The Cougar ridge showing, a part of the Deer claims, is located on a ridge separating Little Cayuse and Deer Creeks, approximately 29 kilometres north west of Castlegar. In 2006, prospector T. Kennedy discovered a series of old workings, of unknown age, occurring in a zone of massive sulphides. The property was subsequently acquired by Kootenay Gold Inc. and worked as a part of their Deer Park property. A complete work history can be found in Assessment Report 31977.
Regionally, the area is underlain by Paleozoic metasedimentary and metavolcanic rocks that are intruded by granites and granodiorite that are tentatively assigned to the Middle Jurassic Nelson plutonic suite, and by syenites and monzonites of the Eocene Coryell intrusive suite. The age of the metasedimentary succession is uncertain. They may be part of the Carboniferous to Permian Mount Roberts Formation, basement to Triassic and Jurassic are volcanics from the Quesnel Terrane. Regionally, the property is bounded by extensional faults, to the east, the northerly trending Valkyr shear zone and to the west the Kettle River fault. These structures typically separate higher grade metamorphic ‘core complex’ rocks form overlying less deformed rocks.

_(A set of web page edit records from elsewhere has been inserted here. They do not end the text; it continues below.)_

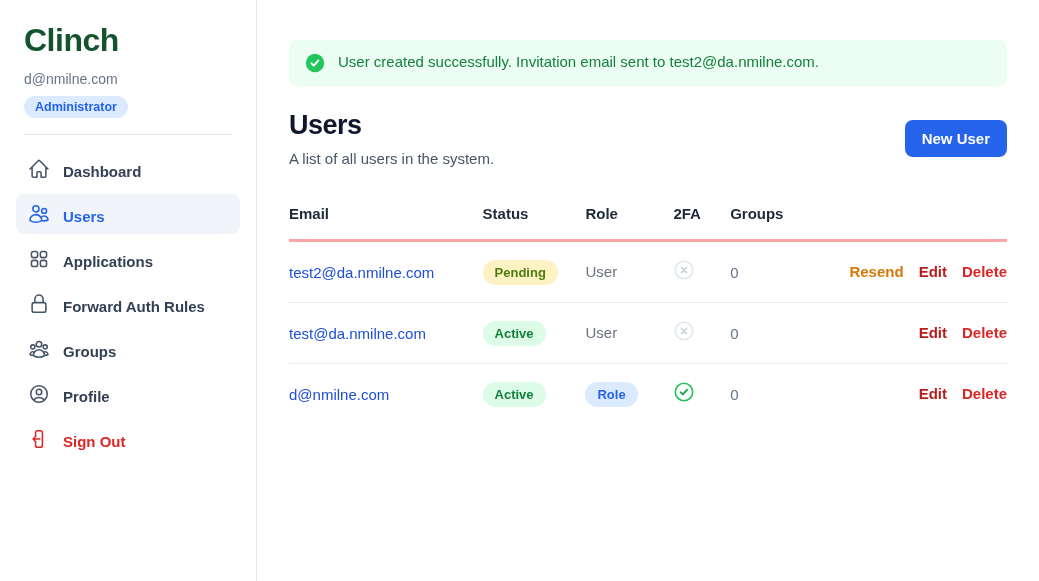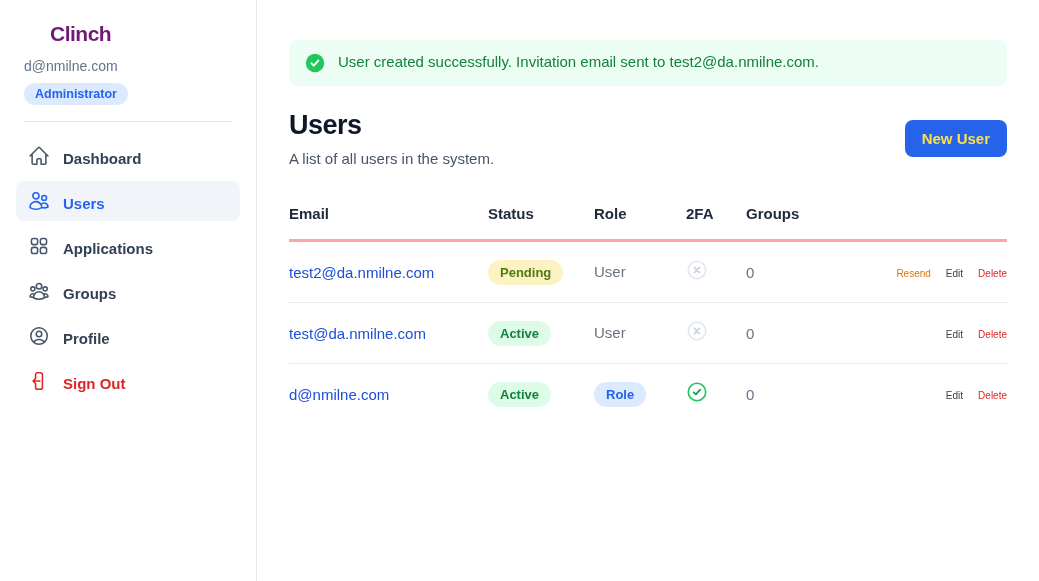"Clinch" .brand { color: #701a75 -> #14532d; font-size: 21px -> 32px; margin-left: 26px -> none }
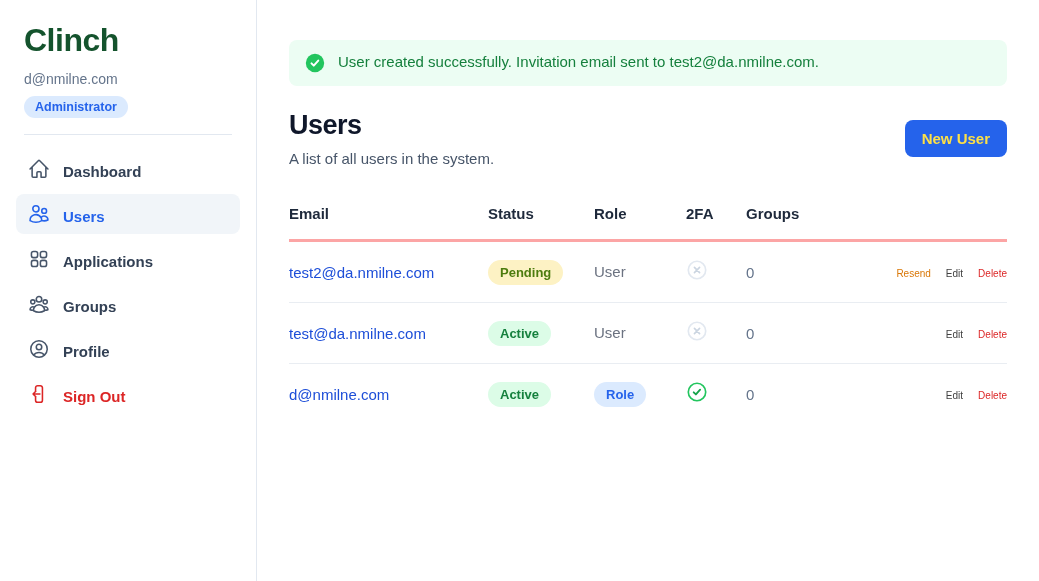"New User" .btn-primary { color: #fde047 -> #ffffff }
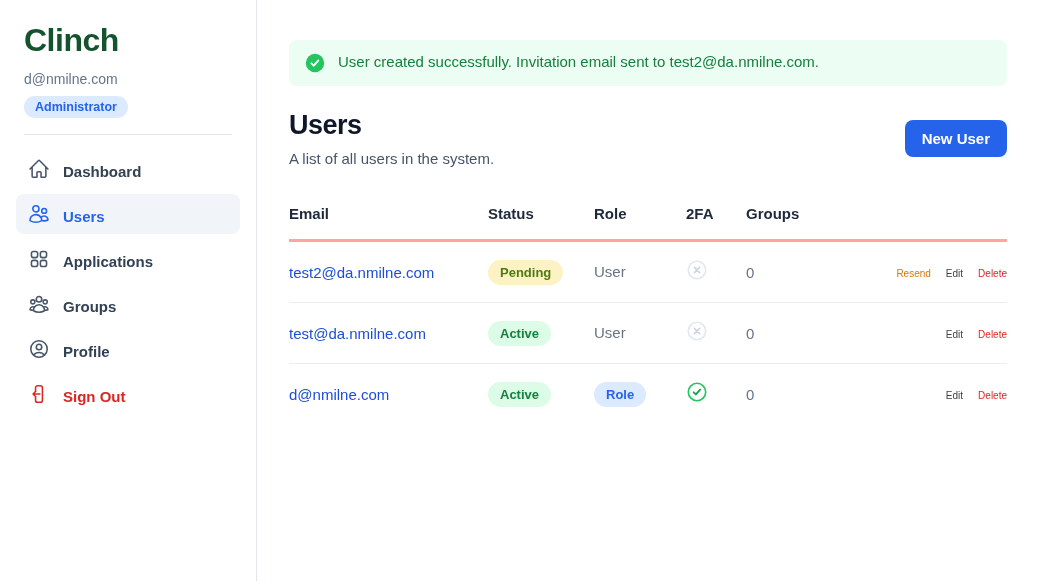"Resend" .action { font-size: 10px -> 15px; font-weight: 400 -> 700 }
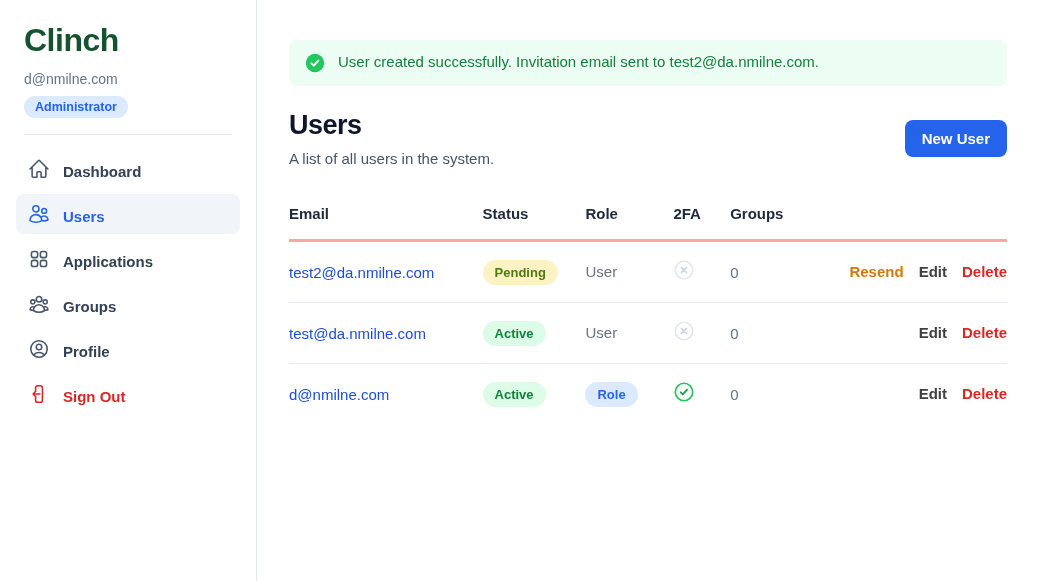"Edit" .action.edit { color: #404040 -> #b91c1c }
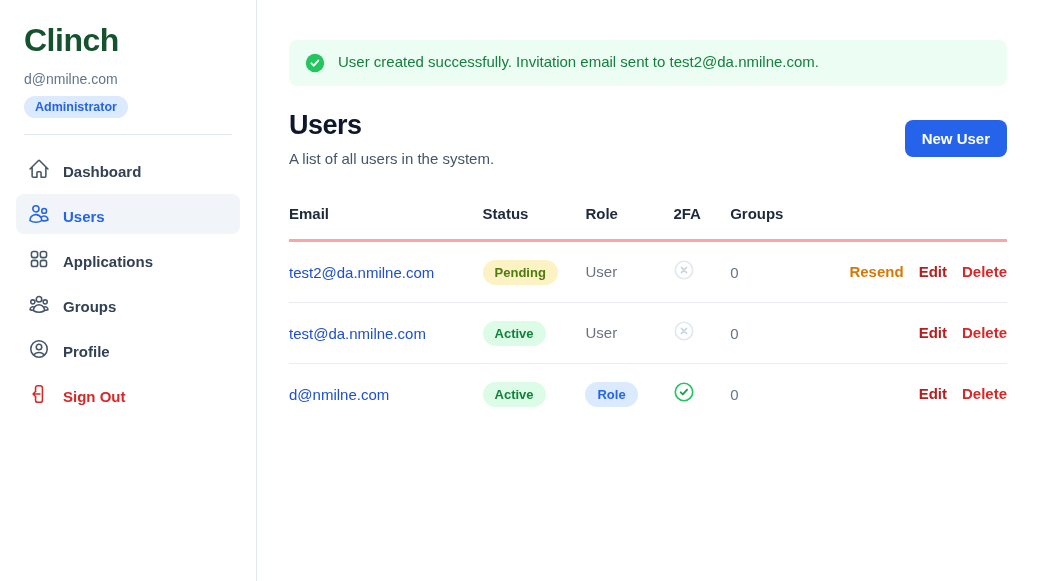"Forward Auth Rules" div.nav-item { html: none -> <div> <span> <svg> <path></path> </svg> </span> <span>Forward Auth Rules</span> </div> }
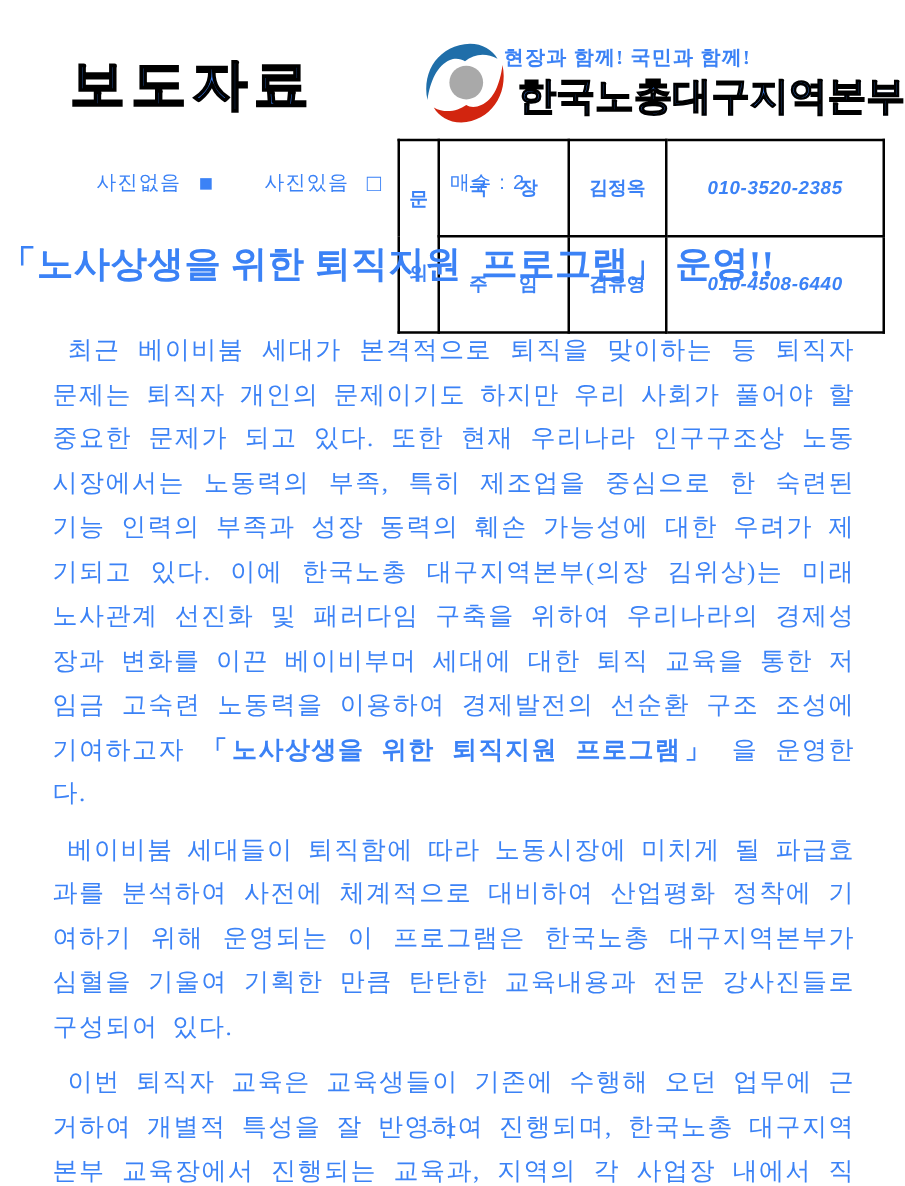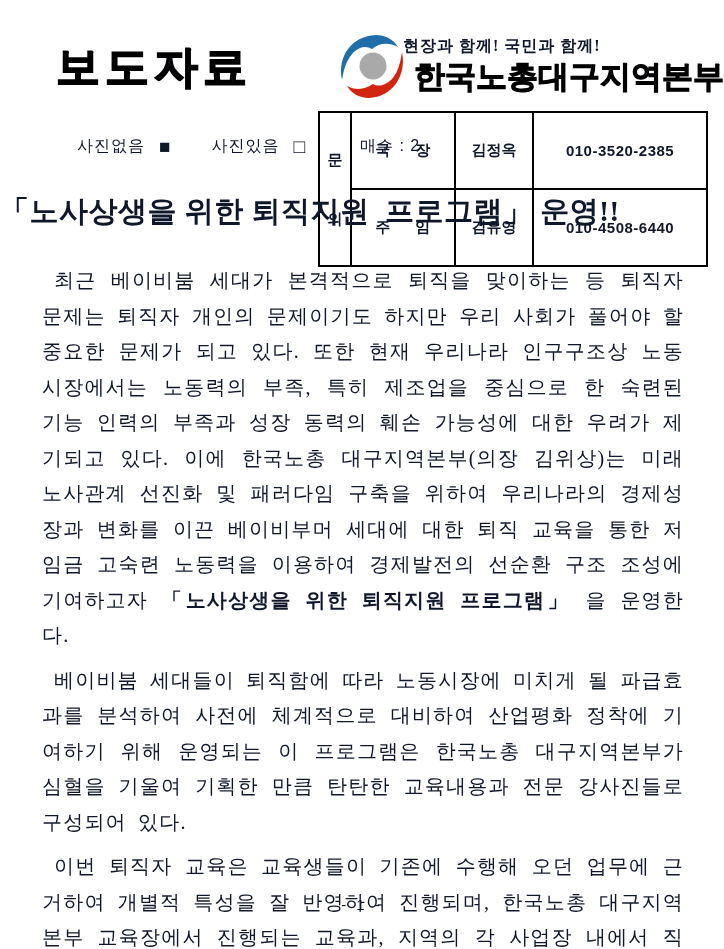"보도자료" .page { color: #0f172a -> #3b82f6 }
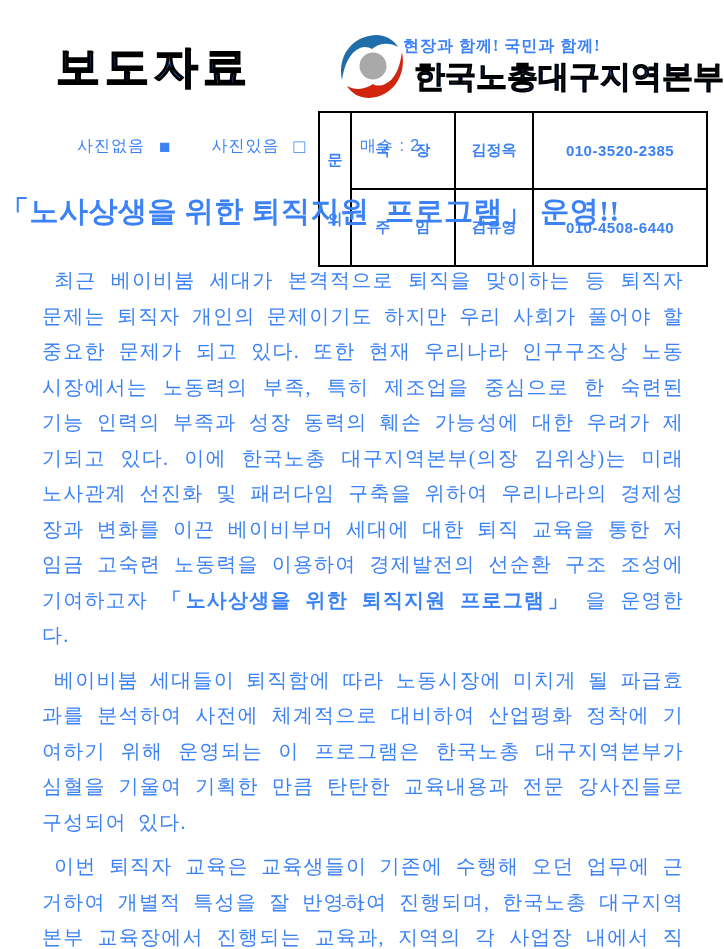"010-3520-2385" td.col-phone { font-style: none -> italic }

Locally, zones of broken milled breccias trending generally steeply to the northeast or northwest. Calcite and chlorite as veinlets to matrix fill is common along with variable amounts of pyrite and limonite. Breccia fragments are generally bleached and albitic. Narrow discretely developed sugary quartz vein lets are developed in areas of more intense carbonate and argillic alteration.
Two styles of mineralization are noted to occur on the property. The first, consists of massive sulphides as stringers and replacements and the second, is sulphides in quartz veins.
The massive sulphides are composed of pyrrhotite and pyrite with minor chalcopyrite as discrete fractures and clots within the mafic volcanics and coarse gabbro-diorite units. A series of old workings are located along a zone of massive pyrrhotite and pyrite with some chalcopyrite and sphalerite hosted within a sediment sequence along the contact of the granodiorite stock. This zone is up to 5 metres in width.
The mineralized quartz veins contain pyrite and pyrrhotite with minor chalcopyrite. The quartz veins are milky to crystalline in texture with quartz crystal vugs common. Chlorite and sericite occur as clots and ribbons within the veining along with some calcite. These veins ranged from a few centimetres to 0.5 metres in width and were found cutting both the volcano-sedimentary package and the granodiorite stock. Wall-rock alteration consisted mainly of weak bleaching and sericite/pyrite flooding along with some shearing.
In 2009, trenching uncovered strongly faulted metasediments in contact with faulted felsic intrusions. Within this package were various silicified zones and quartz veins with ambiguous orientations. Best results were obtained from a quartz vein forming a small resistant knob, which returned 15.32 grams per tonne gold (Assessment Report 31496).